Let go. Such a tiny request for that whole thing to be over.

Ahh, but after all the look-see’s, Graham came around. Dr. G wasn’t so bad, after all.

After the doctor, a nurse came around to do a finger prick hemoglobin test for anemia. No shots this time, just the finger stick. You know what? No tears. Graham was too busy responding to the nurse’s inquiries as to “What the doggy says” and “What do cows say?” that he had no idea she was collecting blood. She was genius, and he passed the instant-read test with flying colors. So we’ve all got that going for us.

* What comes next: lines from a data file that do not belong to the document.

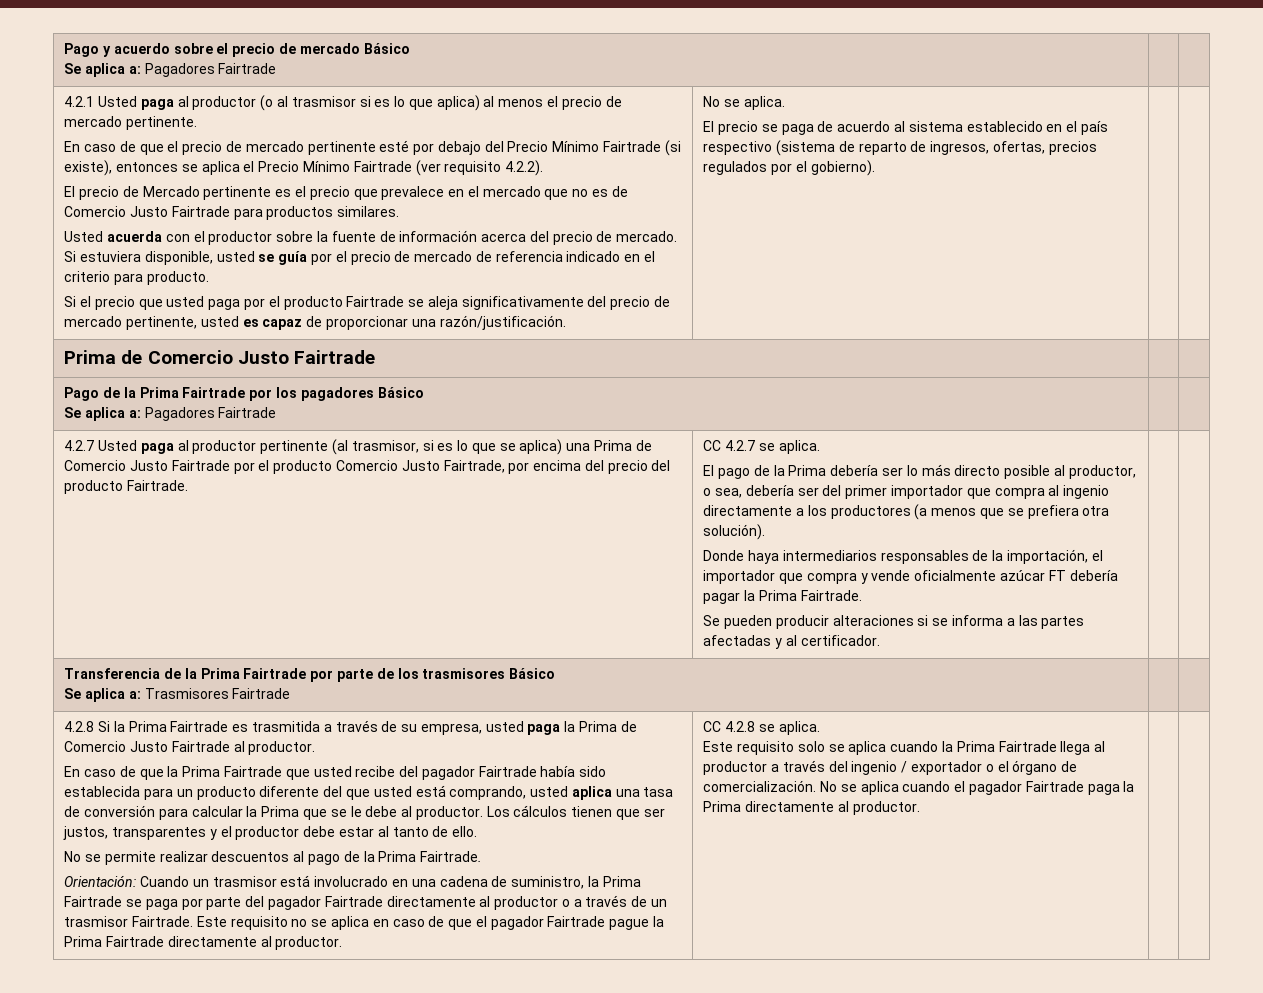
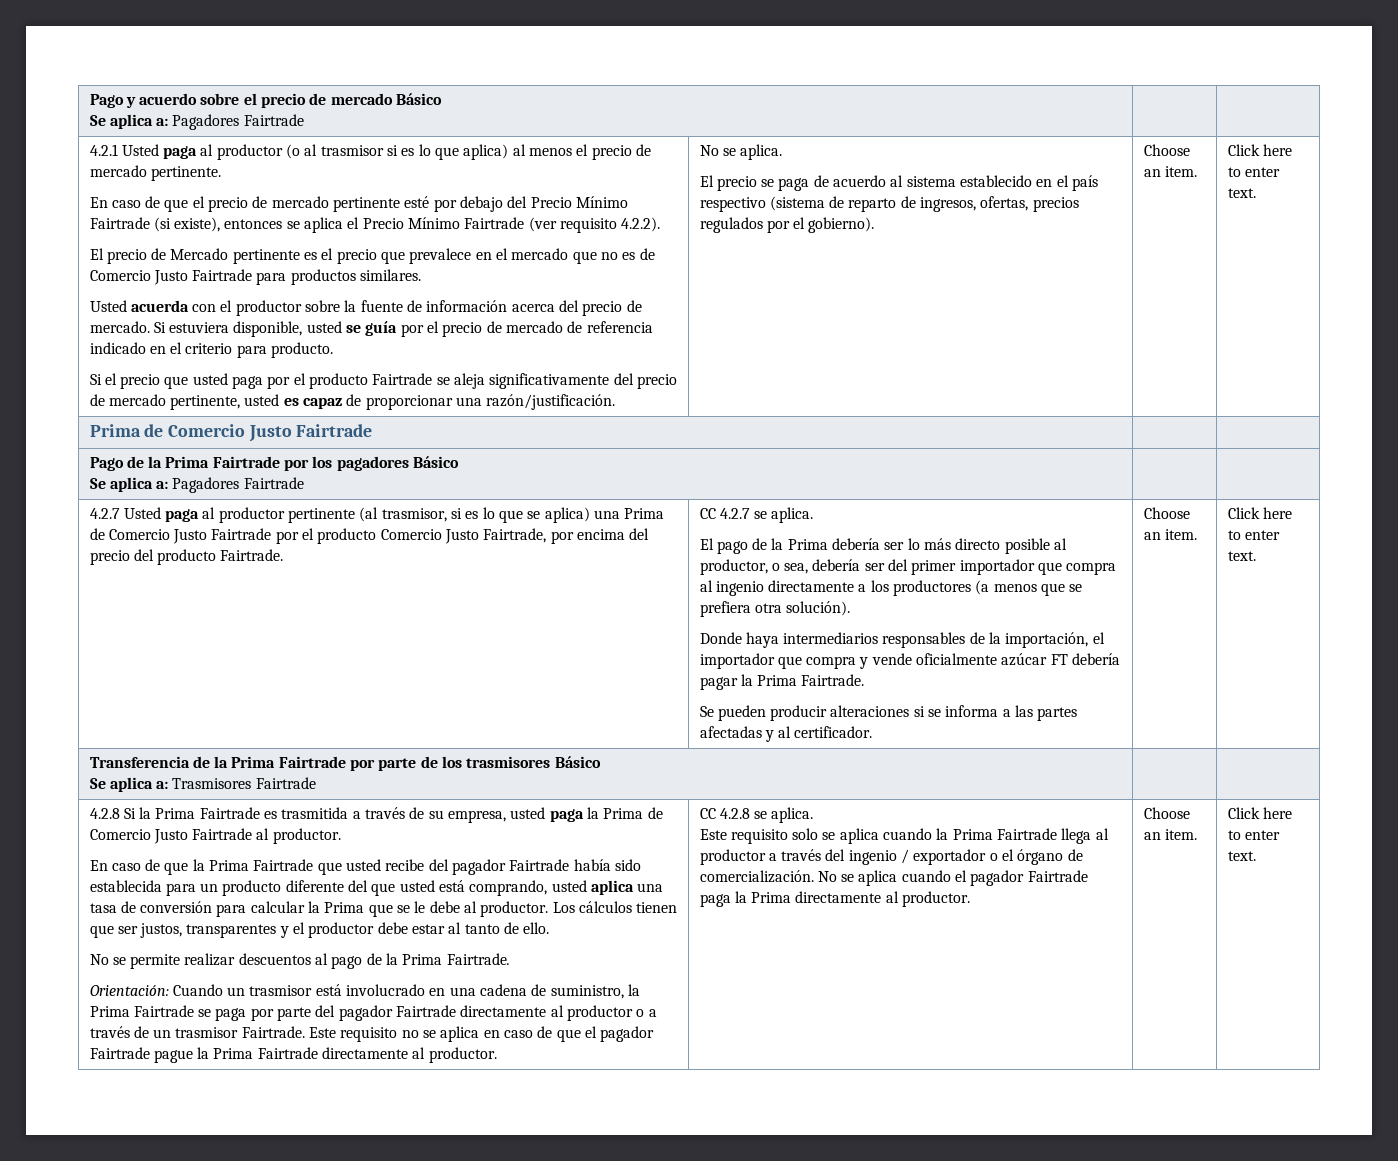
- El precio se paga de acuerdo al sistema establecido en el país respectivo (sistema de reparto de ingresos, ofertas, precios regulados por el gobierno).
+ El precio se paga de acuerdo al sistema establecido en el país respectivo (sistema de reparto de ingresos, ofertas, precios regulados por el gobierno). | Choose an item. | Click here to enter text.
- Se pueden producir alteraciones si se informa a las partes afectadas y al certificador.
+ Se pueden producir alteraciones si se informa a las partes afectadas y al certificador. | Choose an item. | Click here to enter text.
- No se aplica cuando el pagador Fairtrade paga la Prima directamente al productor.
+ No se aplica cuando el pagador Fairtrade paga la Prima directamente al productor. | Choose an item. | Click here to enter text.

After the checkup was over, Graham walked down the hall out of the exam room to the check-out desk, enamored with his Spider-Man band-aid. He asked for a sticker to pass the time while we made our next appointment – for his 2-year checkup. Of course, Graham is 1, so the sticker’s fate was essentially to be looked at and then crumpled up to an unrecognizable state. And, since my son is compulsively tidy, he wanted to put the crumpled up sticker back in the bin with the rest of the stickers. He almost had a fit when I told him no – that no one wanted a sticker that had been wadded out of its will to live. Just like that, he initiated the official countdown to nuclear because CLEARLY THAT IS WHERE THE STICKERS GO, MOTHER. Thankfully I know how to trigger the failsafe button, which is essentially opening any door and saying, “Time to go outside!”

Graham returned to his normal color, smiled and said, “OUT-shide!” and off we went.

And so, his stats at 18 months:

Weight = 27 lbs, 10 oz (75 %ile)
Height = 33.5 inches (80-90 %ile)
Head = 19.3 cm (ahem, 90 %ile… still)

Still a tall kid.  And if you’re on Facebook and know how I was freaking out at skipping a shoe size, it’s now all making perfect sense!


  1. The ‘let go’ comment breaks my

  2. Breaks my heart (iPad glitch…sorry)! It must have been so hard for him to get those words out, poor little pumpkin…I feel for these little guys.